(Code change snippets)
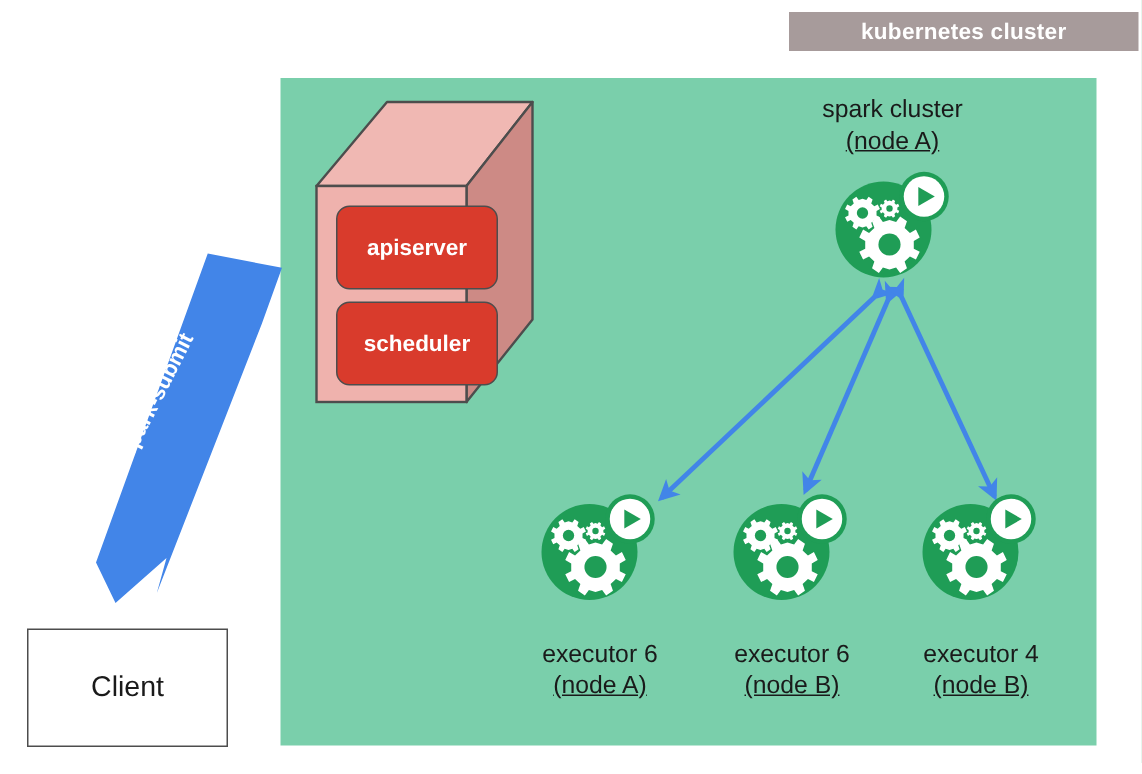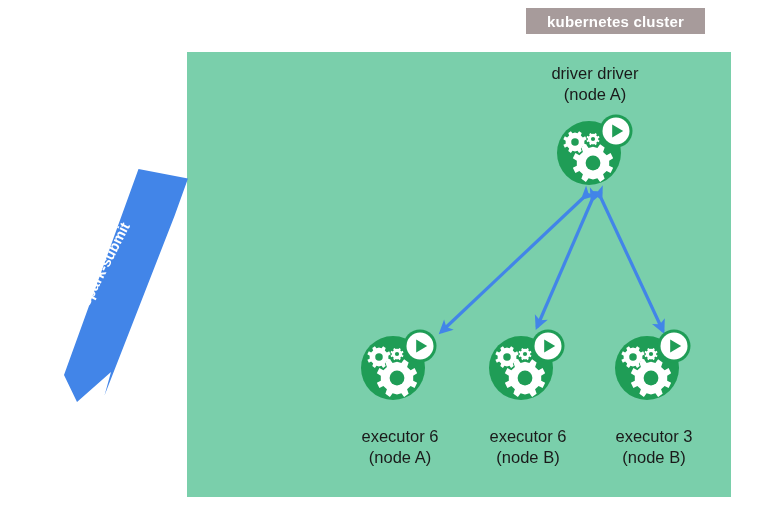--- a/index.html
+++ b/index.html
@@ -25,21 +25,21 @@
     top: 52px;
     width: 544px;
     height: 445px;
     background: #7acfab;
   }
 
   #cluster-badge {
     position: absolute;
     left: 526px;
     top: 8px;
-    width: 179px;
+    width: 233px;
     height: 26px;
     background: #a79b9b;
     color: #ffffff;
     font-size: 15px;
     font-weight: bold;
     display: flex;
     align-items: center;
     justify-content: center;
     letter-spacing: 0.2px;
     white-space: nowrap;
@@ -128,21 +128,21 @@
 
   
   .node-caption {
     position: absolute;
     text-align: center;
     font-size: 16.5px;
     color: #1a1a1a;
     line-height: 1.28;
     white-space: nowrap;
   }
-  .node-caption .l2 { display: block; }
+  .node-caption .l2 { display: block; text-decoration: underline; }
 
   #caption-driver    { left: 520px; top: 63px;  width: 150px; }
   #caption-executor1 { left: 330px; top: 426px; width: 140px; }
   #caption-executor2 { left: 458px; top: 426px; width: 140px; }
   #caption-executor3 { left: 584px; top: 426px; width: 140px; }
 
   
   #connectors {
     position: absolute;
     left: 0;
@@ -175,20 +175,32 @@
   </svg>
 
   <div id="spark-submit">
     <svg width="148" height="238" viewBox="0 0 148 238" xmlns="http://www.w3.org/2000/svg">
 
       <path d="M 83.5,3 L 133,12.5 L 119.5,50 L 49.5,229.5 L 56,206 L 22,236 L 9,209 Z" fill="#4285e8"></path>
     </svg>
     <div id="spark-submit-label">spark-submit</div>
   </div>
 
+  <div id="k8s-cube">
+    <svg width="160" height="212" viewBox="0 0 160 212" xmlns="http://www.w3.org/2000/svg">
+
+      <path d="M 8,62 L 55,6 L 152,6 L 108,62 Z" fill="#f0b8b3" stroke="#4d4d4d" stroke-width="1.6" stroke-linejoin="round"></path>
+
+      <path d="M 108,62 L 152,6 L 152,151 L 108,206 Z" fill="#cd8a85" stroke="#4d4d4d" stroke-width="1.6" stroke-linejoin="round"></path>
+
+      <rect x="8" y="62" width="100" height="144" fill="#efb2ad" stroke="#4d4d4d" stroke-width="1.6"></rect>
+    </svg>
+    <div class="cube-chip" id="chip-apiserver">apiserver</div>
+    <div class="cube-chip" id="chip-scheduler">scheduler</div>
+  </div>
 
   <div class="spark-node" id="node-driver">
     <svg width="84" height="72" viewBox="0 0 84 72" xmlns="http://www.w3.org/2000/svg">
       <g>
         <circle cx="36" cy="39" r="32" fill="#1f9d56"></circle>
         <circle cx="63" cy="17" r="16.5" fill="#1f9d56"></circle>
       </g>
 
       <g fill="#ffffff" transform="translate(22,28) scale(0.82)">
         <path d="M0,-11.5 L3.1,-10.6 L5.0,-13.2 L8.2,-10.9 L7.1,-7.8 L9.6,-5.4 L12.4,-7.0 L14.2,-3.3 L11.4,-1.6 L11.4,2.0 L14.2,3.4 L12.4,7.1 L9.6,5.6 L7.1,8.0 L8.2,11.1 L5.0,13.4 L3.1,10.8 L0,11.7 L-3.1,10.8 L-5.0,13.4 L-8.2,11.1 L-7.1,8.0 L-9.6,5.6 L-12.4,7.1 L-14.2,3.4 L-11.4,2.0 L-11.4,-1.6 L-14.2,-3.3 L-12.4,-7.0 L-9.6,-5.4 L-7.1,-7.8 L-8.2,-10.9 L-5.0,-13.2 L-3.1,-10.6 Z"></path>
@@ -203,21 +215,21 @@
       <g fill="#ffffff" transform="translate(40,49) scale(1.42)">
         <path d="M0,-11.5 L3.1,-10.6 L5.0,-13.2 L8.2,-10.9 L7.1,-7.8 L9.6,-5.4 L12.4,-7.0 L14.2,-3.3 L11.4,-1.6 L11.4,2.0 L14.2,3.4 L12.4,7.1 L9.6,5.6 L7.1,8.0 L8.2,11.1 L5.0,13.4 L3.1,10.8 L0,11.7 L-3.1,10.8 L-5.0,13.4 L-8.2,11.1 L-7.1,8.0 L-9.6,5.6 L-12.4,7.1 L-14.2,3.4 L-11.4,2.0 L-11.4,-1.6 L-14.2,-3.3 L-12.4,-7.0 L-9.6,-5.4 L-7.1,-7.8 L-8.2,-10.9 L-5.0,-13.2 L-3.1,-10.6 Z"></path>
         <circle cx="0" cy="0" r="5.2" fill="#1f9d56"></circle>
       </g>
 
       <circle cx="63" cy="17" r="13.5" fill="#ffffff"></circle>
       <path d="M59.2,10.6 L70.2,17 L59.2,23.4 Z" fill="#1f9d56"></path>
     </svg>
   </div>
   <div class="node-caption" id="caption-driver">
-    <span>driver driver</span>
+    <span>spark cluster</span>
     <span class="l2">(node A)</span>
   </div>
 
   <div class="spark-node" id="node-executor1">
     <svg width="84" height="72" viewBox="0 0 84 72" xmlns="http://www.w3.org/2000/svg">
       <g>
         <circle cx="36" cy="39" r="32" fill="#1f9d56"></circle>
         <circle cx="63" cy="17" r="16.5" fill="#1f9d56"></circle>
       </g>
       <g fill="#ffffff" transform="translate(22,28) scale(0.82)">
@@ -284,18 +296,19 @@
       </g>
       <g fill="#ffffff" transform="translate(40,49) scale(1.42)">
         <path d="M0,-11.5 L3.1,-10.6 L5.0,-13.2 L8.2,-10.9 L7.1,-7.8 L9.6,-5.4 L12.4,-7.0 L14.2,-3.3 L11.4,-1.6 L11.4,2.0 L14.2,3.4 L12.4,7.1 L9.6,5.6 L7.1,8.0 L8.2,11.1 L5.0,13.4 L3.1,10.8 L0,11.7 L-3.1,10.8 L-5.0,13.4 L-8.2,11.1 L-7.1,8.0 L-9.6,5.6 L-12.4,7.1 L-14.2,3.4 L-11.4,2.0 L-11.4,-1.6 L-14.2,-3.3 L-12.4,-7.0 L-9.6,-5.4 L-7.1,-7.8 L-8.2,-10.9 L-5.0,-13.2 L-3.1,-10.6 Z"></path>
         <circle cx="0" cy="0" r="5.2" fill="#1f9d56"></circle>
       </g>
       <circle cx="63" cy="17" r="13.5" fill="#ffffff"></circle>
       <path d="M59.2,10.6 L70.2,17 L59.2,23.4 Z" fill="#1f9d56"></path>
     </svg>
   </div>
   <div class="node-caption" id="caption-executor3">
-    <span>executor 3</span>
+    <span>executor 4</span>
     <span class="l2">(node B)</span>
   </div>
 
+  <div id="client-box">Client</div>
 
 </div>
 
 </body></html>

= Exercise =
Please ensure that the data above is repeated exactly, with no pictures in the copy.

= Expected answer =
--- a/index.html
+++ b/index.html
@@ -25,21 +25,21 @@
     top: 52px;
     width: 544px;
     height: 445px;
     background: #7acfab;
   }
 
   #cluster-badge {
     position: absolute;
     left: 526px;
     top: 8px;
-    width: 179px;
+    width: 233px;
     height: 26px;
     background: #a79b9b;
     color: #ffffff;
     font-size: 15px;
     font-weight: bold;
     display: flex;
     align-items: center;
     justify-content: center;
     letter-spacing: 0.2px;
     white-space: nowrap;
@@ -128,21 +128,21 @@
 
   
   .node-caption {
     position: absolute;
     text-align: center;
     font-size: 16.5px;
     color: #1a1a1a;
     line-height: 1.28;
     white-space: nowrap;
   }
-  .node-caption .l2 { display: block; }
+  .node-caption .l2 { display: block; text-decoration: underline; }
 
   #caption-driver    { left: 520px; top: 63px;  width: 150px; }
   #caption-executor1 { left: 330px; top: 426px; width: 140px; }
   #caption-executor2 { left: 458px; top: 426px; width: 140px; }
   #caption-executor3 { left: 584px; top: 426px; width: 140px; }
 
   
   #connectors {
     position: absolute;
     left: 0;
@@ -175,20 +175,32 @@
   </svg>
 
   <div id="spark-submit">
     <svg width="148" height="238" viewBox="0 0 148 238" xmlns="http://www.w3.org/2000/svg">
 
       <path d="M 83.5,3 L 133,12.5 L 119.5,50 L 49.5,229.5 L 56,206 L 22,236 L 9,209 Z" fill="#4285e8"></path>
     </svg>
     <div id="spark-submit-label">spark-submit</div>
   </div>
 
+  <div id="k8s-cube">
+    <svg width="160" height="212" viewBox="0 0 160 212" xmlns="http://www.w3.org/2000/svg">
+
+      <path d="M 8,62 L 55,6 L 152,6 L 108,62 Z" fill="#f0b8b3" stroke="#4d4d4d" stroke-width="1.6" stroke-linejoin="round"></path>
+
+      <path d="M 108,62 L 152,6 L 152,151 L 108,206 Z" fill="#cd8a85" stroke="#4d4d4d" stroke-width="1.6" stroke-linejoin="round"></path>
+
+      <rect x="8" y="62" width="100" height="144" fill="#efb2ad" stroke="#4d4d4d" stroke-width="1.6"></rect>
+    </svg>
+    <div class="cube-chip" id="chip-apiserver">apiserver</div>
+    <div class="cube-chip" id="chip-scheduler">scheduler</div>
+  </div>
 
   <div class="spark-node" id="node-driver">
     <svg width="84" height="72" viewBox="0 0 84 72" xmlns="http://www.w3.org/2000/svg">
       <g>
         <circle cx="36" cy="39" r="32" fill="#1f9d56"></circle>
         <circle cx="63" cy="17" r="16.5" fill="#1f9d56"></circle>
       </g>
 
       <g fill="#ffffff" transform="translate(22,28) scale(0.82)">
         <path d="M0,-11.5 L3.1,-10.6 L5.0,-13.2 L8.2,-10.9 L7.1,-7.8 L9.6,-5.4 L12.4,-7.0 L14.2,-3.3 L11.4,-1.6 L11.4,2.0 L14.2,3.4 L12.4,7.1 L9.6,5.6 L7.1,8.0 L8.2,11.1 L5.0,13.4 L3.1,10.8 L0,11.7 L-3.1,10.8 L-5.0,13.4 L-8.2,11.1 L-7.1,8.0 L-9.6,5.6 L-12.4,7.1 L-14.2,3.4 L-11.4,2.0 L-11.4,-1.6 L-14.2,-3.3 L-12.4,-7.0 L-9.6,-5.4 L-7.1,-7.8 L-8.2,-10.9 L-5.0,-13.2 L-3.1,-10.6 Z"></path>
@@ -203,21 +215,21 @@
       <g fill="#ffffff" transform="translate(40,49) scale(1.42)">
         <path d="M0,-11.5 L3.1,-10.6 L5.0,-13.2 L8.2,-10.9 L7.1,-7.8 L9.6,-5.4 L12.4,-7.0 L14.2,-3.3 L11.4,-1.6 L11.4,2.0 L14.2,3.4 L12.4,7.1 L9.6,5.6 L7.1,8.0 L8.2,11.1 L5.0,13.4 L3.1,10.8 L0,11.7 L-3.1,10.8 L-5.0,13.4 L-8.2,11.1 L-7.1,8.0 L-9.6,5.6 L-12.4,7.1 L-14.2,3.4 L-11.4,2.0 L-11.4,-1.6 L-14.2,-3.3 L-12.4,-7.0 L-9.6,-5.4 L-7.1,-7.8 L-8.2,-10.9 L-5.0,-13.2 L-3.1,-10.6 Z"></path>
         <circle cx="0" cy="0" r="5.2" fill="#1f9d56"></circle>
       </g>
 
       <circle cx="63" cy="17" r="13.5" fill="#ffffff"></circle>
       <path d="M59.2,10.6 L70.2,17 L59.2,23.4 Z" fill="#1f9d56"></path>
     </svg>
   </div>
   <div class="node-caption" id="caption-driver">
-    <span>driver driver</span>
+    <span>spark cluster</span>
     <span class="l2">(node A)</span>
   </div>
 
   <div class="spark-node" id="node-executor1">
     <svg width="84" height="72" viewBox="0 0 84 72" xmlns="http://www.w3.org/2000/svg">
       <g>
         <circle cx="36" cy="39" r="32" fill="#1f9d56"></circle>
         <circle cx="63" cy="17" r="16.5" fill="#1f9d56"></circle>
       </g>
       <g fill="#ffffff" transform="translate(22,28) scale(0.82)">
@@ -284,18 +296,19 @@
       </g>
       <g fill="#ffffff" transform="translate(40,49) scale(1.42)">
         <path d="M0,-11.5 L3.1,-10.6 L5.0,-13.2 L8.2,-10.9 L7.1,-7.8 L9.6,-5.4 L12.4,-7.0 L14.2,-3.3 L11.4,-1.6 L11.4,2.0 L14.2,3.4 L12.4,7.1 L9.6,5.6 L7.1,8.0 L8.2,11.1 L5.0,13.4 L3.1,10.8 L0,11.7 L-3.1,10.8 L-5.0,13.4 L-8.2,11.1 L-7.1,8.0 L-9.6,5.6 L-12.4,7.1 L-14.2,3.4 L-11.4,2.0 L-11.4,-1.6 L-14.2,-3.3 L-12.4,-7.0 L-9.6,-5.4 L-7.1,-7.8 L-8.2,-10.9 L-5.0,-13.2 L-3.1,-10.6 Z"></path>
         <circle cx="0" cy="0" r="5.2" fill="#1f9d56"></circle>
       </g>
       <circle cx="63" cy="17" r="13.5" fill="#ffffff"></circle>
       <path d="M59.2,10.6 L70.2,17 L59.2,23.4 Z" fill="#1f9d56"></path>
     </svg>
   </div>
   <div class="node-caption" id="caption-executor3">
-    <span>executor 3</span>
+    <span>executor 4</span>
     <span class="l2">(node B)</span>
   </div>
 
+  <div id="client-box">Client</div>
 
 </div>
 
 </body></html>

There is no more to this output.